@David-Zagaceta will implement a plot_DDF method

Need to build a sphinx documentation at some stage

To do soon

I need to do the followings,
1, prepare the dataset from USPEX calcs
2, ml training on these data
3, ml prediction to see the accuracy

I would like to improve the readability in yaml file

ML learning with GradientBoosting algorithm

-------------SUMMARY of ML--------------

Number of samples: 100
Number of features: 1344
Algorithm: GradientBoosting
Feature: Chem+RDF+ADF+Charge+Packing_efficiency+Volume_stats+Bond_stats+Coord_number+Chemical_ordering
Property: formation_energy
r^2: -0.1959
MAE: 0.8273
Mean train_score: 1.0000
Std train_score: 0.0000

ML learning with GradientBoosting algorithm

-------------SUMMARY of ML--------------

Number of samples: 100
Number of features: 1344
Algorithm: GradientBoosting
Feature: Chem+RDF+ADF+Charge
Property: formation_energy
r^2: -0.0926
MAE: 0.7997
Mean train_score: 1.0000
Std train_score: 0.0000

Despite adding features, the number of features is still 1344.

need to add this option.

@yanxon
I have resolved the conflicts.
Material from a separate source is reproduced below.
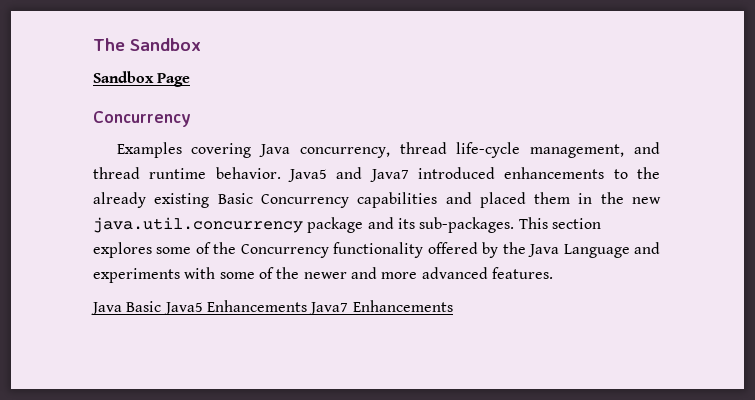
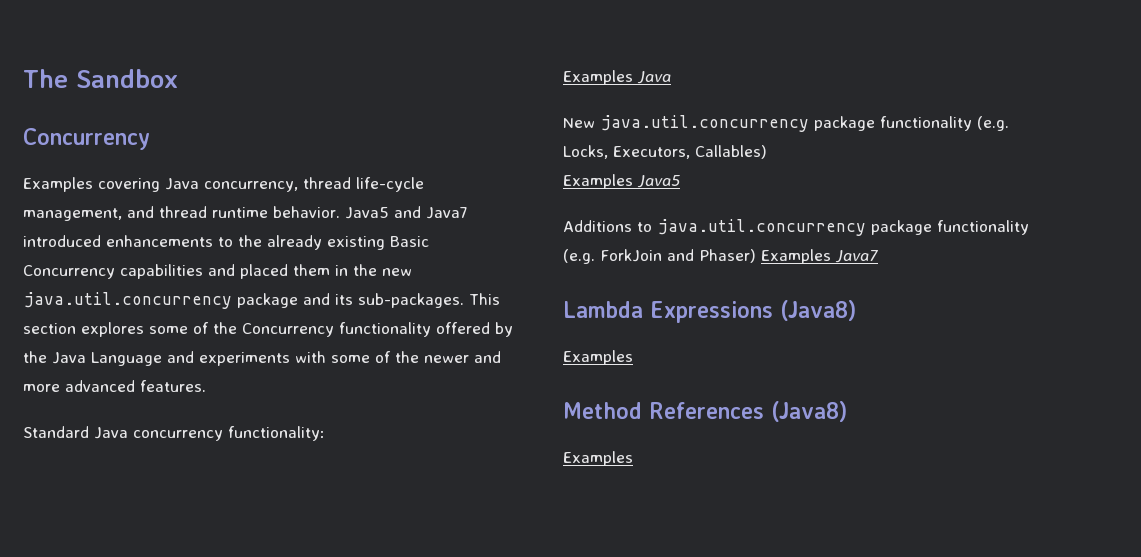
[93,71,191,87] // Sandbox Page -> (178, 78) none
[91,300,453,315] Java Basic Java5 Enhancements Java7 Enhancements -> [23,426,325,441] [563,70,671,85] [563,115,1009,132] [563,145,767,159] [563,174,680,189] [563,219,1029,236] [563,249,879,264] [563,300,856,323] [563,350,633,365] [563,401,847,422] [563,451,633,466] Standard Java concurrency functionality: // Examples Java // New java.util.concurrency package functionality (e.g. Locks, Executors, Callables) // Examples Java5 // Additions to java.util.concurrency package functionality (e.g. ForkJoin and Phaser) Examples Java7 // Lambda Expressions (Java8) // Examples // Method References (Java8) // Examples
Please update your repo.

For the next step, please implement three sets of ml parameters as we discussed.
say
-light
-medium
-tight

@David-Zagaceta @yanxon
Below is my understanding on the covariance base on Fig. 1 of that paper.

the covariance is only used between two element features and structure features. Say if you have

• 4 atoms in the unit cell
• 20 element features (element index, melting points...)
• 18 structure features (say bop, q1, q2, q3, ...)
  You should calculate the covariance between structure and element features,
  element index (a 4 numbers array) against q1.(a 4 number array), the covariance is a symmetrical 2*2 matrix, we just take this upper triangle, which has 3 numbers.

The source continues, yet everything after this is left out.